- YOUR GOAL -
Look through the entries below and return all lines including the word "annotation".

(Stored data entries)
————
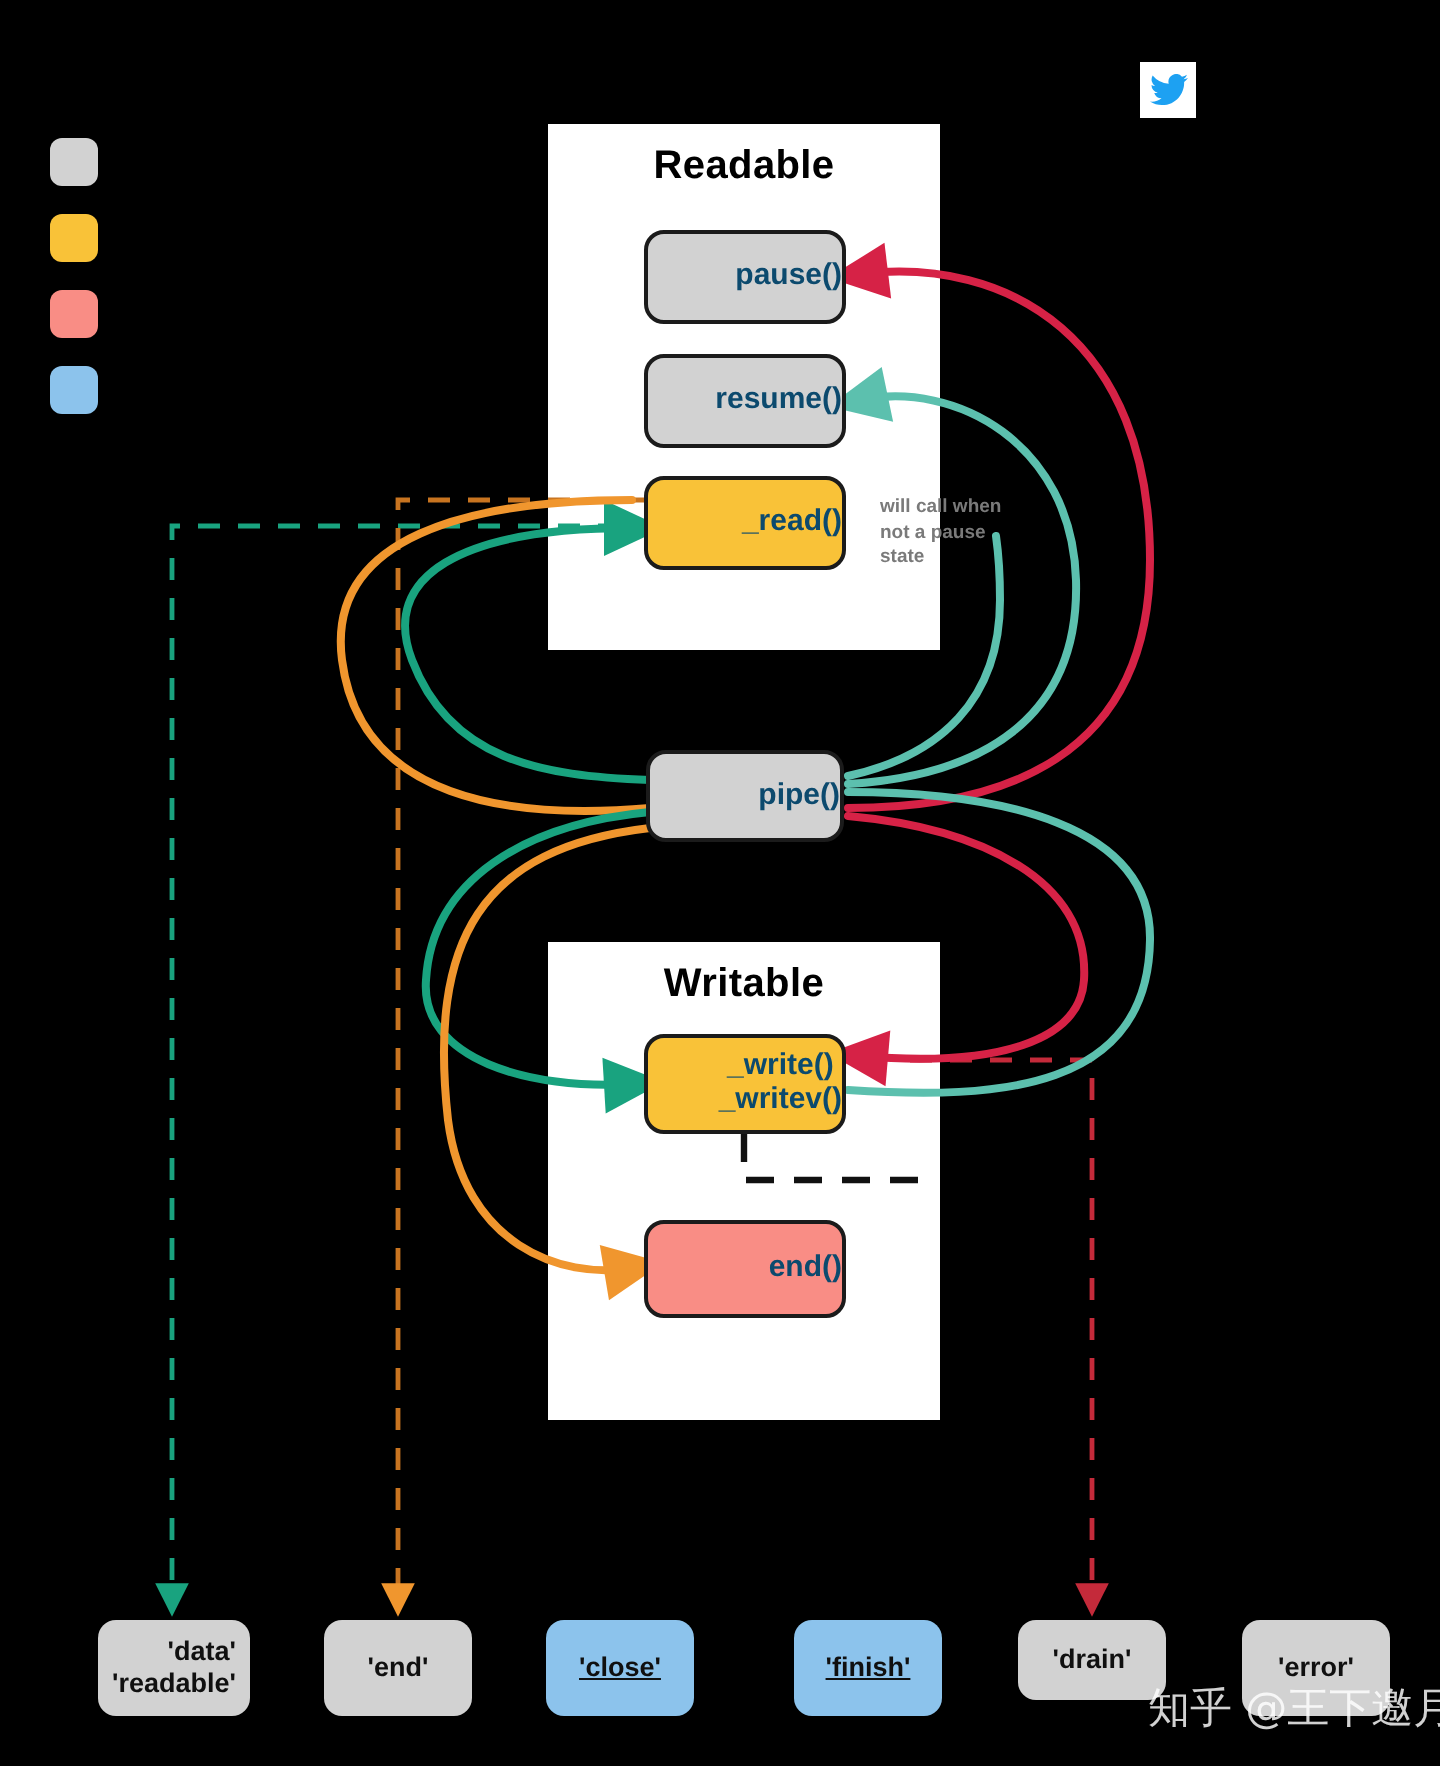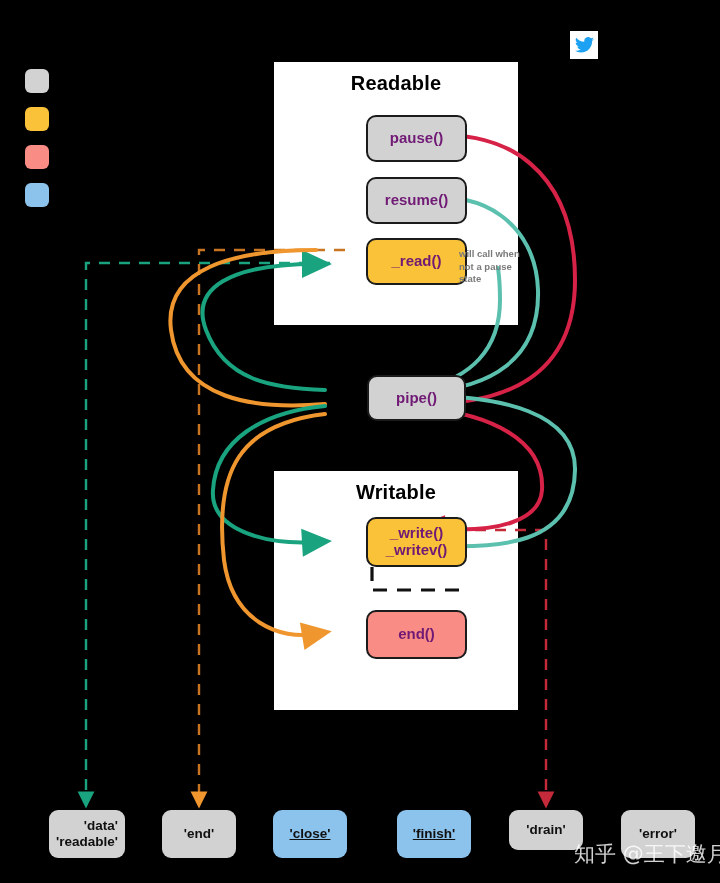--- a/index.html
+++ b/index.html
@@ -14,48 +14,46 @@
     position: relative;
     width: 720px;
     height: 883px;
     background: #000000;
     overflow: hidden;
   }
   .panel {
     position: absolute;
     background: #ffffff;
     z-index: 2;
-    padding-left: 48px;
   }
   .panel-title {
     position: absolute;
     top: 10px;
     left: 0;
     width: 100%;
     text-align: center;
     font-size: 20px;
     font-weight: bold;
     color: #000000;
     letter-spacing: 0.2px;
   }
   .node {
     position: absolute;
     border: 2px solid #1b1b1b;
     border-radius: 10px;
     display: flex;
-    align-items: center;
+    align-items: flex-end;
     justify-content: center;
     flex-direction: column;
     font-size: 15px;
     font-weight: bold;
-    color: #701a75;
+    color: #0c4a6e;
     z-index: 6;
     box-sizing: border-box;
     line-height: 1.12;
-    margin-left: 44px;
   }
   .node.gray   { background: #d2d2d2; }
   .node.yellow { background: #f9c238; }
   .node.red    { background: #f98d85; }
   .event {
     position: absolute;
     border-radius: 9px;
     display: flex;
     align-items: center;
     justify-content: center;
@@ -207,21 +205,21 @@
 
   <div class="node yellow" style="left:322px; top:517px; width:101px; height:50px; white-space:pre-line;">
     <span style="white-space:pre-line; text-align:center;">_write()
 _writev()</span>
   </div>
 
   <div class="node red" style="left:322px; top:610px; width:101px; height:49px;">
     <span>end()</span>
   </div>
 
-  <div class="annotation" style="left:440px; top:248px;margin-left:19px;">will call when
+  <div class="annotation" style="left:440px; top:248px;">will call when
 not a pause
 state</div>
 
   <div class="swatch" style="left:25px; top:69px; background:#d2d2d2;"></div>
   <div class="swatch" style="left:25px; top:107px; background:#f9c238;"></div>
   <div class="swatch" style="left:25px; top:145px; background:#f98d85;"></div>
   <div class="swatch" style="left:25px; top:183px; background:#8cc3ec;"></div>
 
   <div class="event gray" style="left:49px; top:810px; width:76px; height:48px; white-space:pre-line;">
     <span style="white-space:pre-line; text-align:right;">'data'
————
- OUTPUT OF THE TASK -
-  <div class="annotation" style="left:440px; top:248px;margin-left:19px;">will call when
+  <div class="annotation" style="left:440px; top:248px;">will call when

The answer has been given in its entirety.